Weather patterns that have produced more U.S. cracked earth than in a generation are something no one wants to think about. Unfortunately, it is not just the U.S. that is experiencing changes in weather patterns. Extreme weather has also hit in extreme forms in Russia, China, India and Europe in the form of unanticipated flooding, lighter monsoon rains or other weather anomalies.
While some are attributing this to climate change — everything from heating ocean temperatures that result in everything from polar ice cap melting to El Niño or La Niña, which cause extreme changes in rainfalls — Salazar does not, at least entirely.
“We’ve had cycles like this before,” he says, pointing to the Dust Bowl days and also a period in the early 50’s when droughts hit Colorado harder than even today.
“The trend, though, and the severity is what concerns me,” says Fleur Ferro, Professor of Biology at Community College of Denver. “I definitely think it’s related to climate change.”
Ferro says in the “mid-latitudes,” where Colorado lies, things are getting drier and drier and the moisture is moving “to the tropics.” When there are changes in temperatures, she says, ocean currents slow, jet streams patterns remain stalled instead of moving in a normal, predictable way and the results are felt worldwide. “I think the drought and climate change go hand in hand.”
While a majority of scientists believe as Ferro does, there has been no official designation that climate change is the reason for the current drought.

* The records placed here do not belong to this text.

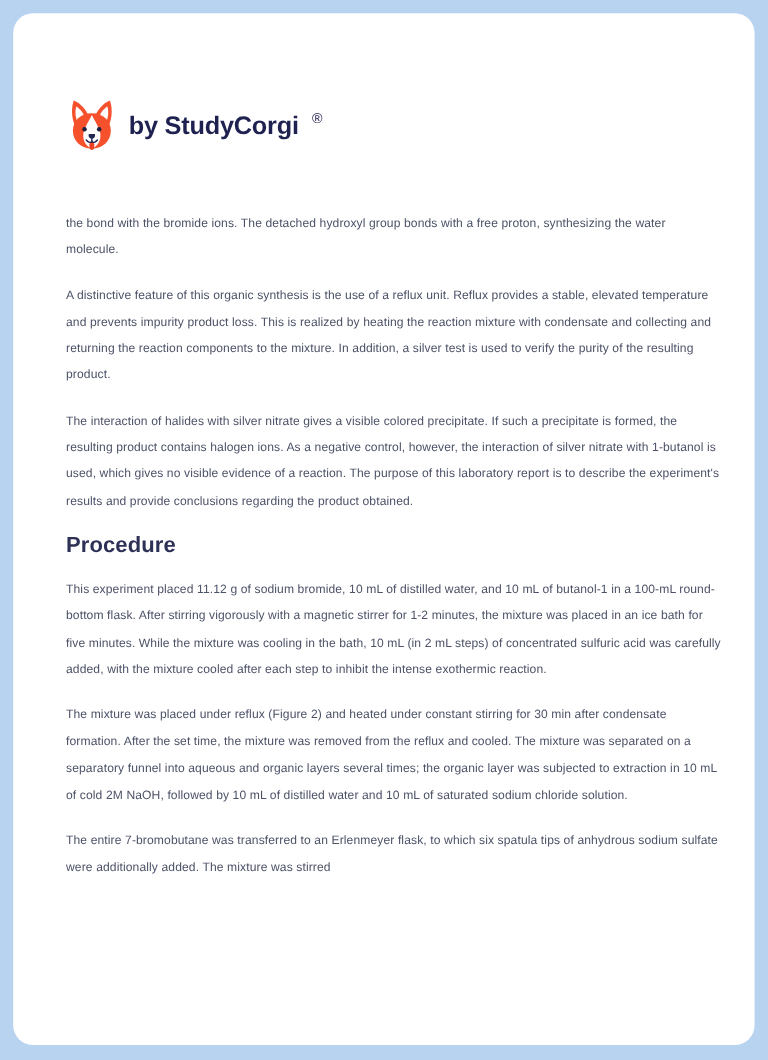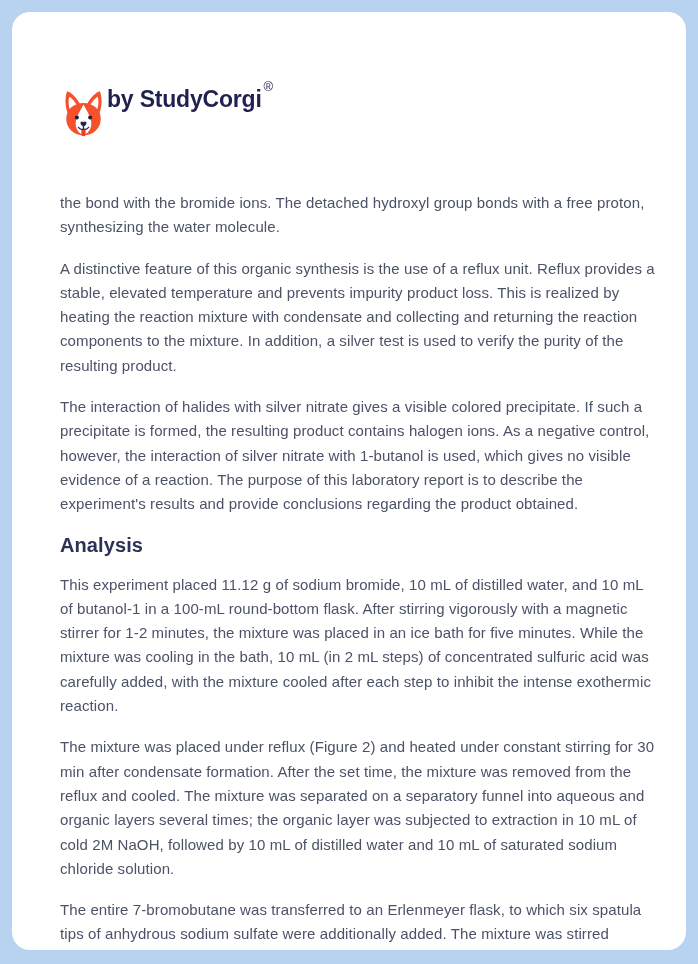"by StudyCorgi" .logo-wrap { align-items: none -> center; gap: none -> 10px }
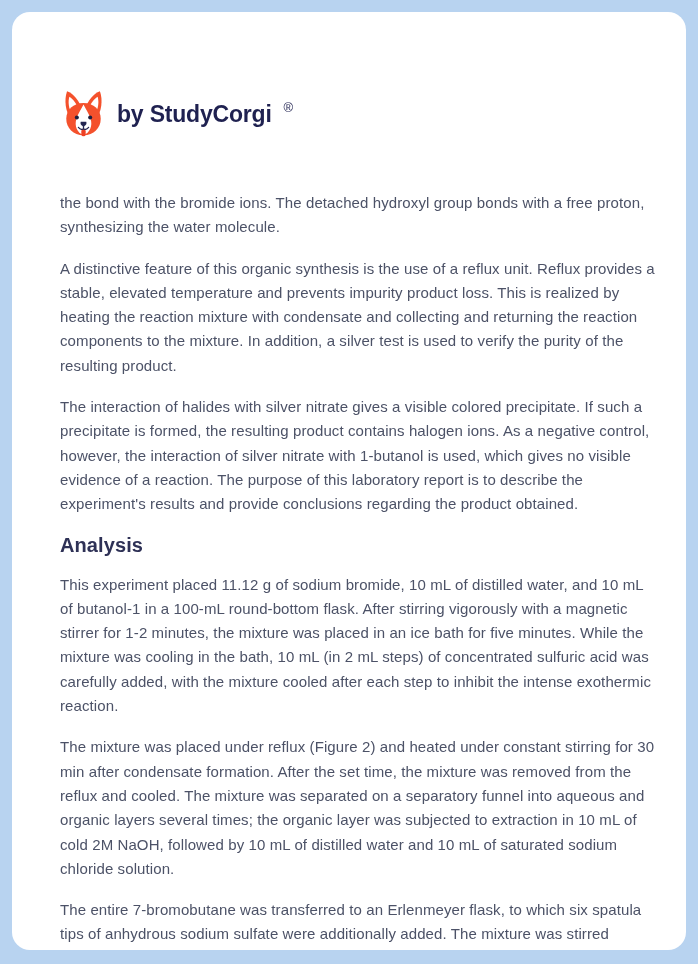"the bond with the bromide" .content p { font-size: 15px -> 11px }
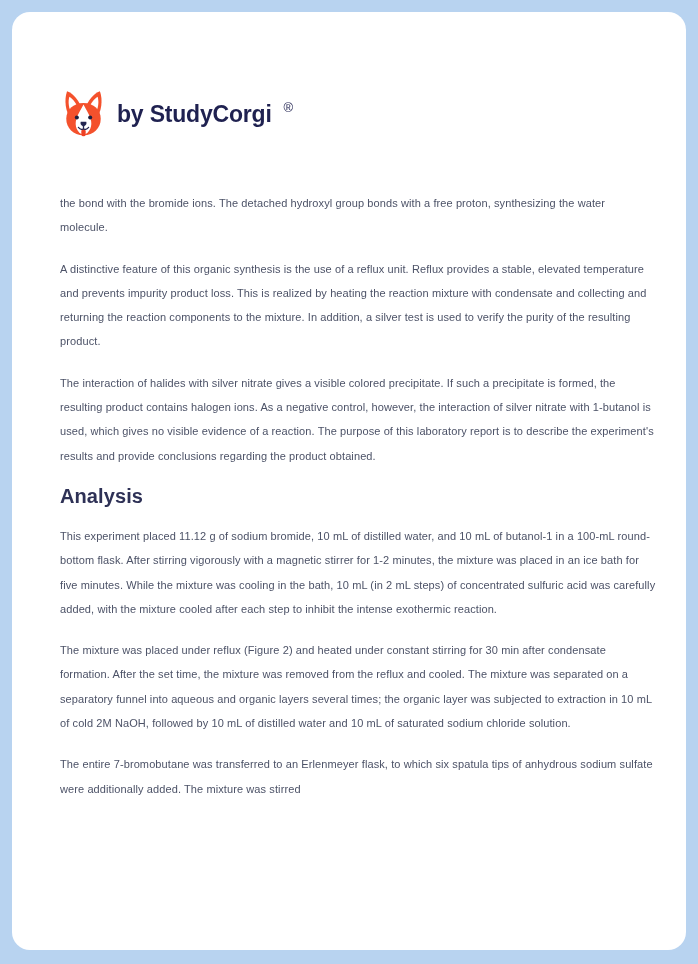"Analysis" h2 { text: Analysis -> Procedure }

But there is no argument that over the last several summers, weather patterns have become more topical discussions.
Extreme temperatures that have significant impacts on crop yields have shocked the farming and ranching communities in all corners of the country. In places ranging from Little Rock to Minneapolis, temperatures this summer have broken all existing records. In fact, July temperatures in the U.S. were hotter than any time since U.S. weather data have been taken going back to 1985.
If, as some suggest, the changes in weather are normal, things should stabilize. However, climate change advocates, including Ferro, believe that we might be in a pattern that won’t be changing soon. Higher populations worldwide and the burning of more fossil fuels, she says, will only add to the current pattern.